━━━ DATA PROVIDED

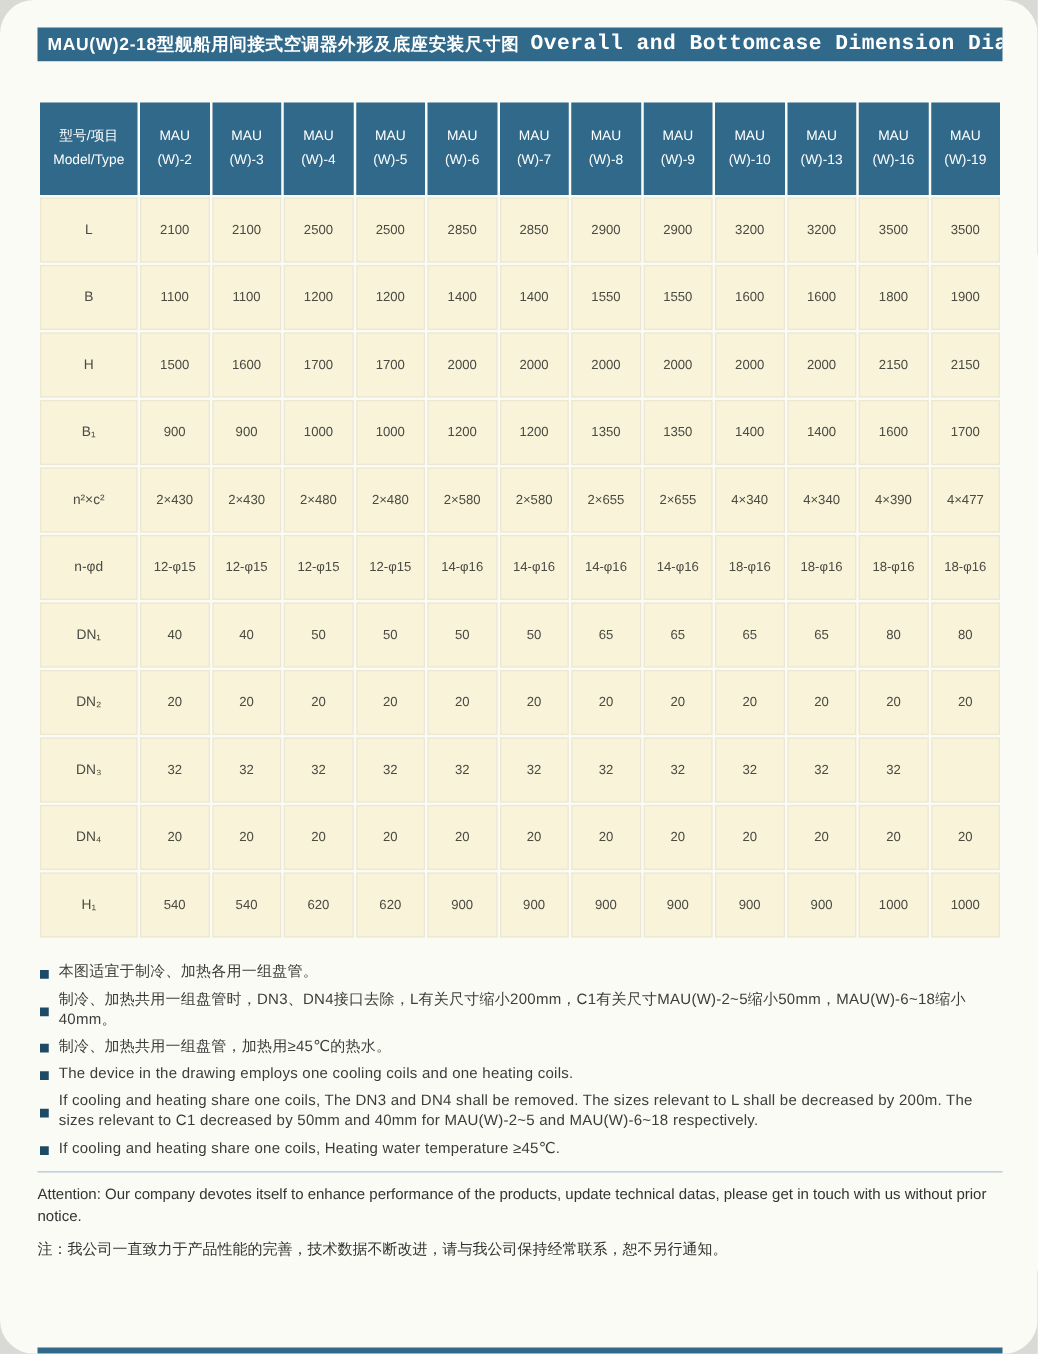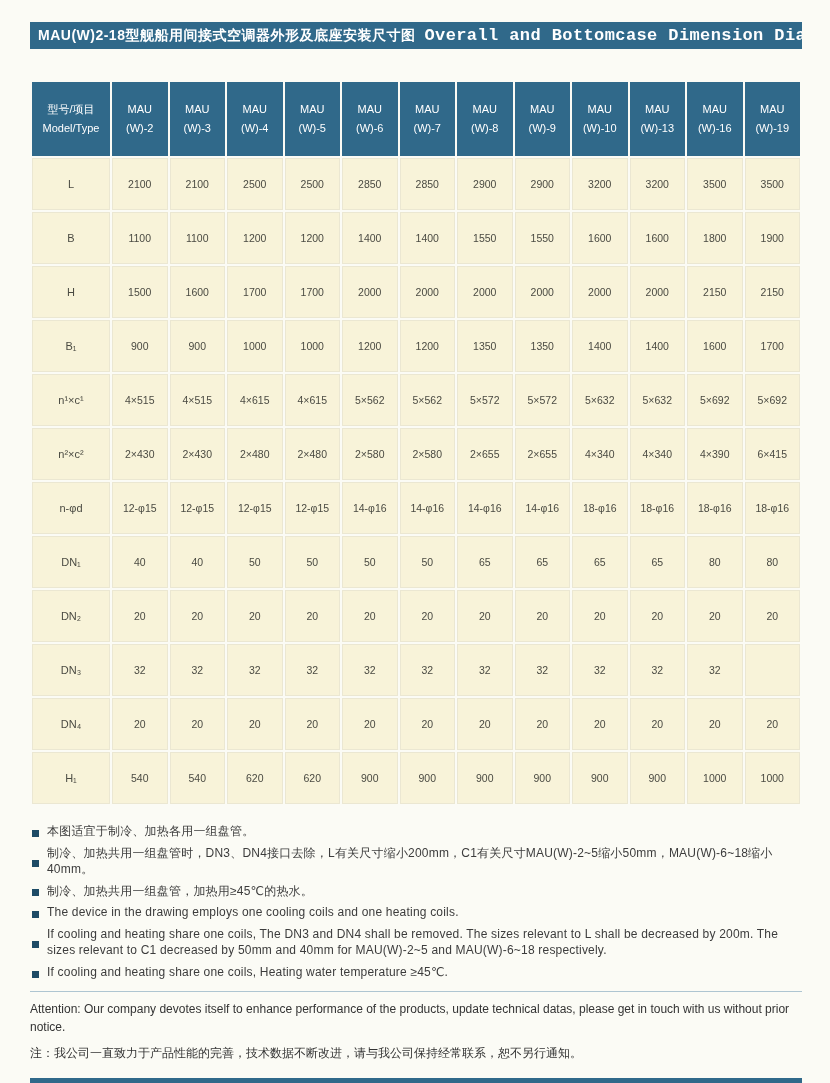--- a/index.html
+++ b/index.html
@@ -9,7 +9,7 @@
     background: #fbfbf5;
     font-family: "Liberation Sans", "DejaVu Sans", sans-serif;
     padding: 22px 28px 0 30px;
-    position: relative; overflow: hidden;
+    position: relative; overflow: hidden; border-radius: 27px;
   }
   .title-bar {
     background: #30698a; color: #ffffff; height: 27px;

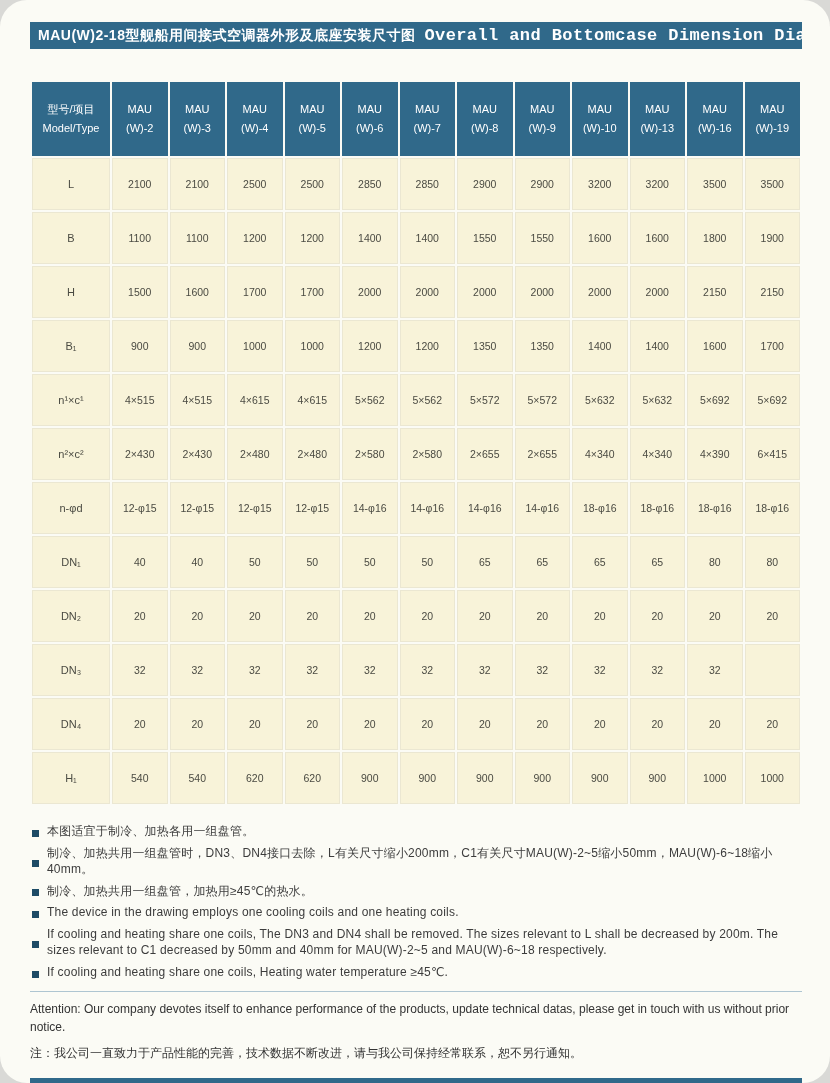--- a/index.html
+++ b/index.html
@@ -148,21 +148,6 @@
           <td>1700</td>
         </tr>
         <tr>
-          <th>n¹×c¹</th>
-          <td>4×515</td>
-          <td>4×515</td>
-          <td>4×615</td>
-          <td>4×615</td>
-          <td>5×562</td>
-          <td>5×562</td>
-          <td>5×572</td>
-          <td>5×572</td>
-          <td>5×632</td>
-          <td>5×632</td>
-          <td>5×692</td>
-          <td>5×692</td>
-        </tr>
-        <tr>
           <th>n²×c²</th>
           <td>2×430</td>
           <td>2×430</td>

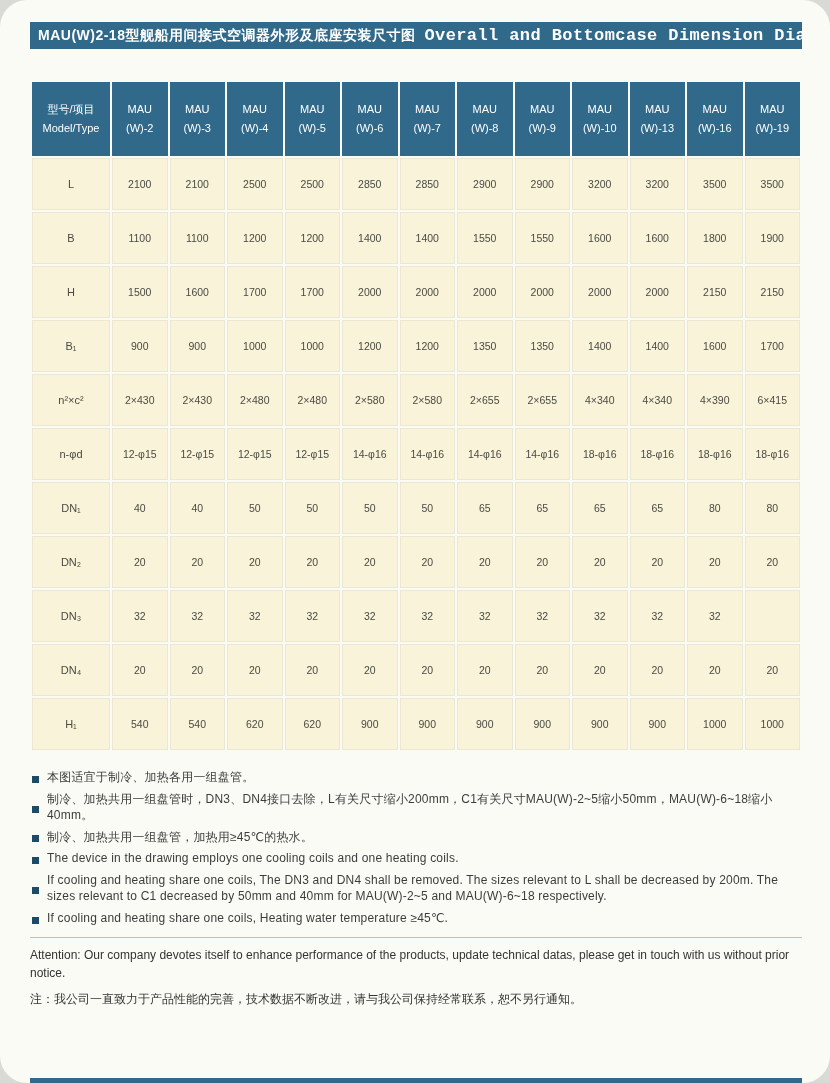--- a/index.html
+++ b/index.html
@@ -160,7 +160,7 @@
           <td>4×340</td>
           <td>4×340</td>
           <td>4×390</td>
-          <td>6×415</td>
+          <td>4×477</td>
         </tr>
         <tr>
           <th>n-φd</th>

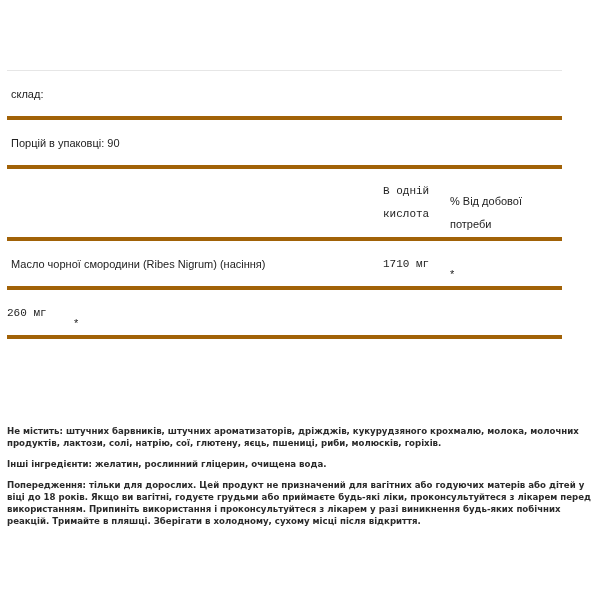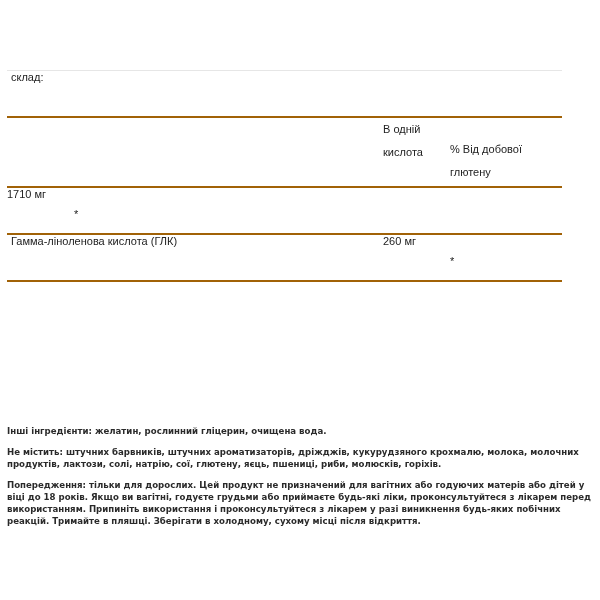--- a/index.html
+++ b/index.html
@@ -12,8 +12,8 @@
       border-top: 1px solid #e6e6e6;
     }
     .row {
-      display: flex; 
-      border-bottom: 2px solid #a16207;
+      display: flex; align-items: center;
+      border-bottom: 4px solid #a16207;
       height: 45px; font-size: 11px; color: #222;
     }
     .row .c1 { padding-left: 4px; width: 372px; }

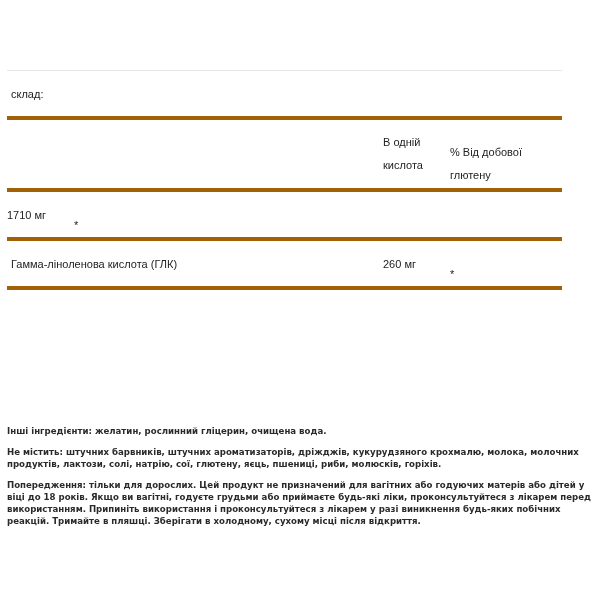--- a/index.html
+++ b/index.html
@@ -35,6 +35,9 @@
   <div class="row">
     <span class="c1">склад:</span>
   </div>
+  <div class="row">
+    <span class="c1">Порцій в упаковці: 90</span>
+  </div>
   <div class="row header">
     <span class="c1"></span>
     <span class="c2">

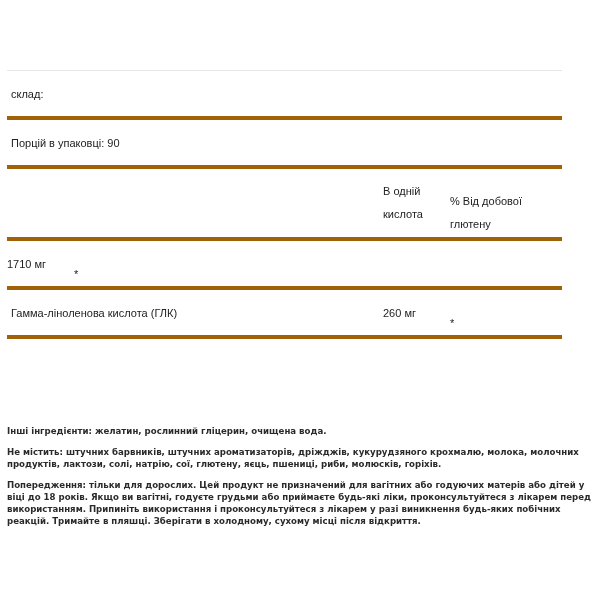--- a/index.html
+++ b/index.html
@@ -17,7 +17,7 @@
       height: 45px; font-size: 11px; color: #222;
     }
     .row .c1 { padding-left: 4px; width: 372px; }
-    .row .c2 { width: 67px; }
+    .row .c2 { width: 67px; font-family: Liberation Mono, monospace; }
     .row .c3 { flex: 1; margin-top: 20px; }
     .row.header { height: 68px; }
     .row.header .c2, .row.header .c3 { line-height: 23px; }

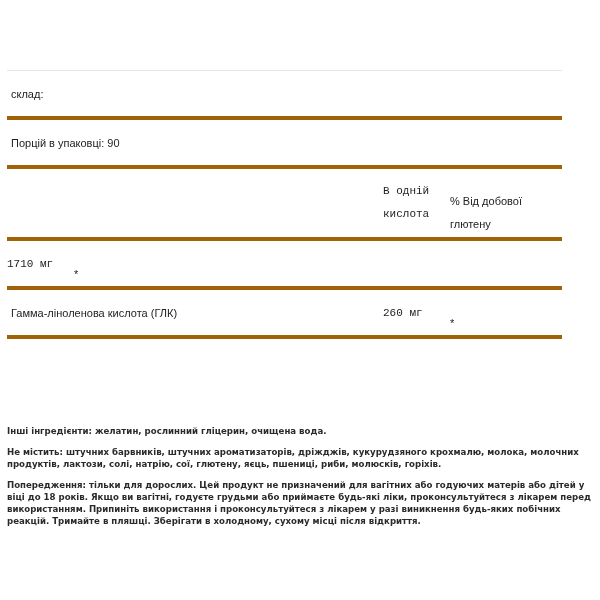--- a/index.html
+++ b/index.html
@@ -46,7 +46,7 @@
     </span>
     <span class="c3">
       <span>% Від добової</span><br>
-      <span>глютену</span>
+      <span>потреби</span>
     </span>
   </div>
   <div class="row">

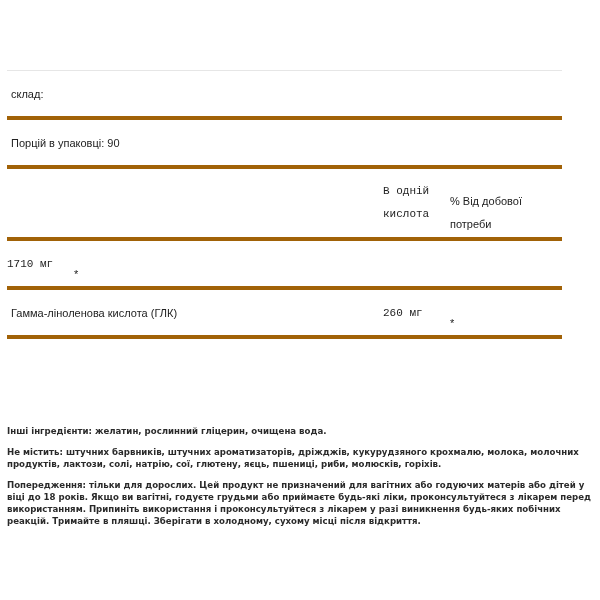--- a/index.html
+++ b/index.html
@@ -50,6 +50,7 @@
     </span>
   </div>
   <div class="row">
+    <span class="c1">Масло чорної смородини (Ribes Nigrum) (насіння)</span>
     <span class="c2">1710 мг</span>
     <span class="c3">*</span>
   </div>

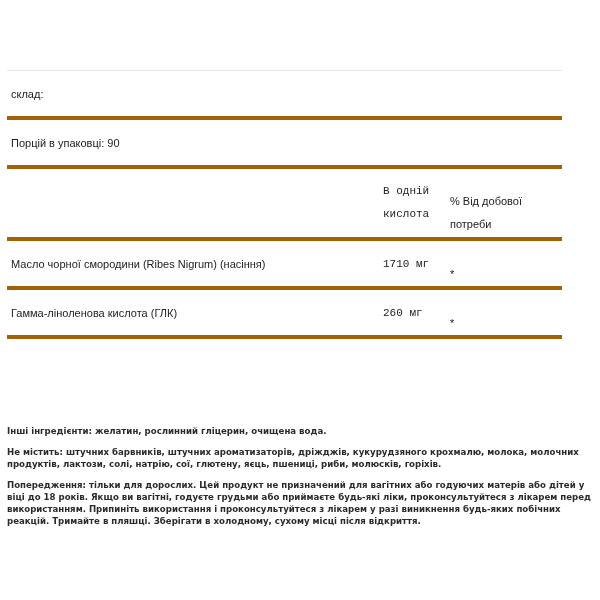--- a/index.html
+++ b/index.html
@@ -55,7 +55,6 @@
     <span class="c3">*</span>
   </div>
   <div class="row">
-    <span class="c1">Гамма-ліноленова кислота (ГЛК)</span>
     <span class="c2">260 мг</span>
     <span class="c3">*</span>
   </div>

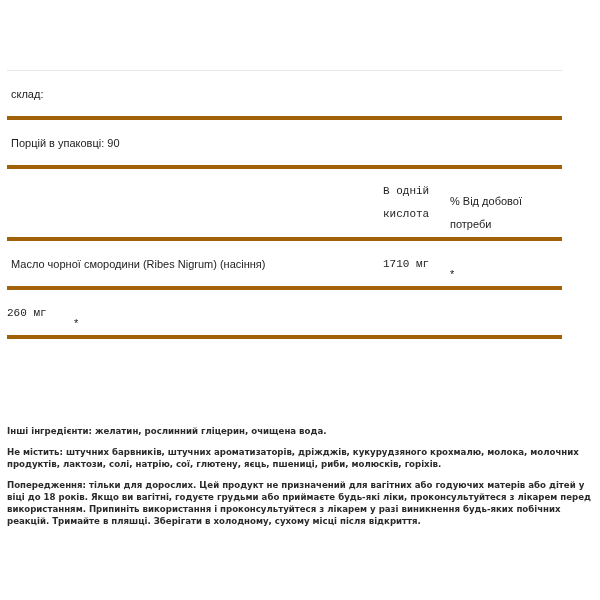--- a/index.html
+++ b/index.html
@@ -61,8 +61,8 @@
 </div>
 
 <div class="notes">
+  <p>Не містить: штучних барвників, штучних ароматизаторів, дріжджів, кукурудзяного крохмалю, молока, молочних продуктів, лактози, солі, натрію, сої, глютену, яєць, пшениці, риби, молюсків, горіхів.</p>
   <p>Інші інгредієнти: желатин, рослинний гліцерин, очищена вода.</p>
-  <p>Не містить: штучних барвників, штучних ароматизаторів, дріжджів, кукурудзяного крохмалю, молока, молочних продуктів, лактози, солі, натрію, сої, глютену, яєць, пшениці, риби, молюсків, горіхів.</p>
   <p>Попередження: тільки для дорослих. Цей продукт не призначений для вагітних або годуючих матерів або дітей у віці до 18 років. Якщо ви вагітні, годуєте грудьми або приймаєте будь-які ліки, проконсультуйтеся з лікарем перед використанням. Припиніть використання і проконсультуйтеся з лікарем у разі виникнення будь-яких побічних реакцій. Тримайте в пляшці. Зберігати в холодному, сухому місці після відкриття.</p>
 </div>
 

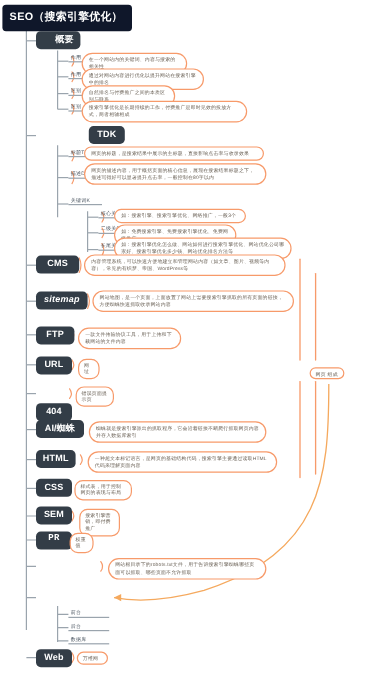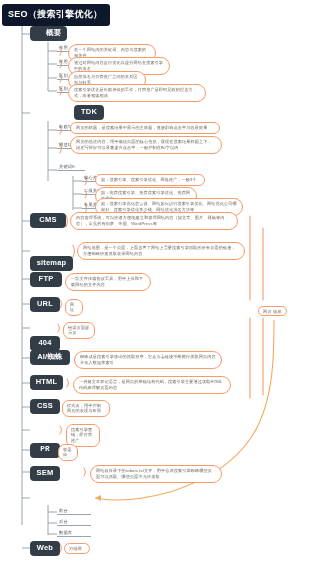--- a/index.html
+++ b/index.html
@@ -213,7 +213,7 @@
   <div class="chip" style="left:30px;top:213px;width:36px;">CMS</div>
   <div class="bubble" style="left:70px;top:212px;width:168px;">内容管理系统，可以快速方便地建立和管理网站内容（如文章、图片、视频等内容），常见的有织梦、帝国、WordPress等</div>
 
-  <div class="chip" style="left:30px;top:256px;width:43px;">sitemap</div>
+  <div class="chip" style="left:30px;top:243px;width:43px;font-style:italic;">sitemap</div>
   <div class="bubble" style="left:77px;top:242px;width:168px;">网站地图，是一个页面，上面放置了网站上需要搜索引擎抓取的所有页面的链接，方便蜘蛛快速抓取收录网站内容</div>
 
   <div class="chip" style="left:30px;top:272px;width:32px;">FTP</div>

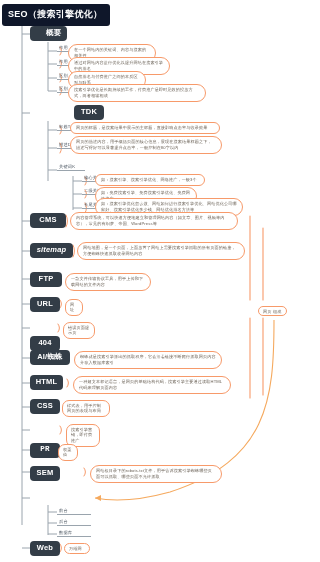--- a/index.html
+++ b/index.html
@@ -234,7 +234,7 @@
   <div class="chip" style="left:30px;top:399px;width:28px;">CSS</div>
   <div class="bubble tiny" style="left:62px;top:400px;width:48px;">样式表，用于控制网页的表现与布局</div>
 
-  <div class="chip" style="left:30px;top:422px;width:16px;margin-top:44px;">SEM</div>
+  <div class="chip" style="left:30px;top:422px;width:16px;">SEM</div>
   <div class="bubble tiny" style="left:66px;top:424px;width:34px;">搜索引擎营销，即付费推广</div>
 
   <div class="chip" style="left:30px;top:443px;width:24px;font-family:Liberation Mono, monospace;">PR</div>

━━━━━━

> **WHAT YOU HAVE TO DO**
Go through the records above. Copy each line in which the string "background" appears.

> **RESULT OF THIS EXERCISE**
     background: #fbfbf5;
     background: #30698a; color: #ffffff; height: 27px;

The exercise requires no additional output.